[Entries taken from a collection]
--------------------------------------------------
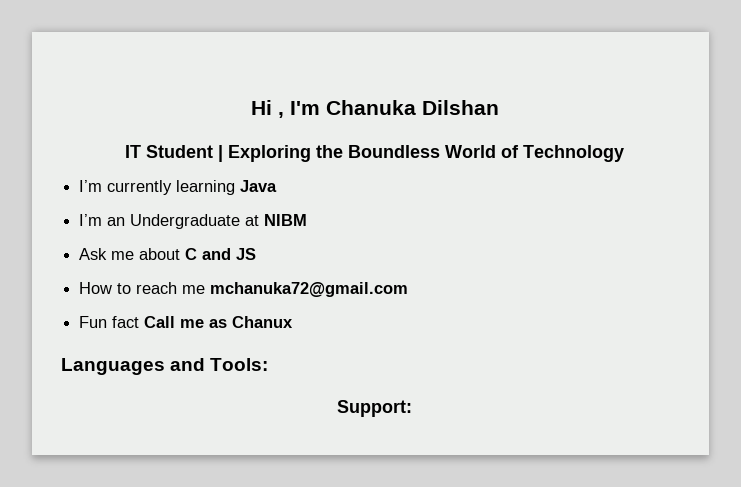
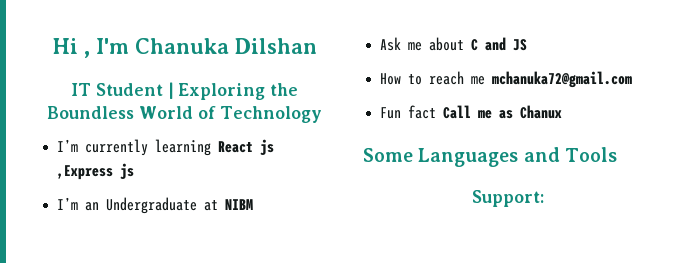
- I’m currently learning Java
+ I’m currently learning React js ,Express js
- Languages and Tools:
+ Some Languages and Tools

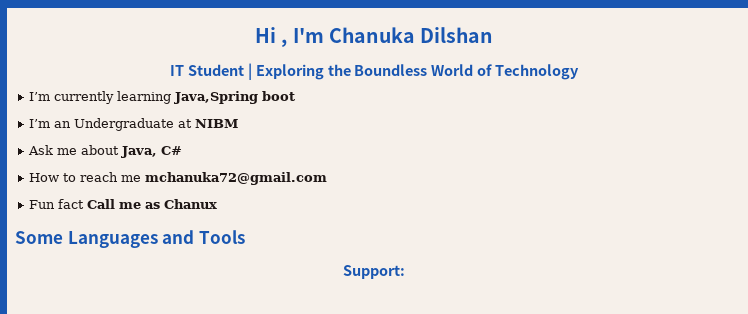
- I’m currently learning React js ,Express js
+ I’m currently learning Java,Spring boot
- Ask me about C and JS
+ Ask me about Java, C#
--------------------------------------------------
Work instructions: Leaving aside the images, write out every entry above exactly.

Task result:
- I’m currently learning Java
+ I’m currently learning React js ,Express js
- Languages and Tools:
+ Some Languages and Tools

- I’m currently learning React js ,Express js
+ I’m currently learning Java,Spring boot
- Ask me about C and JS
+ Ask me about Java, C#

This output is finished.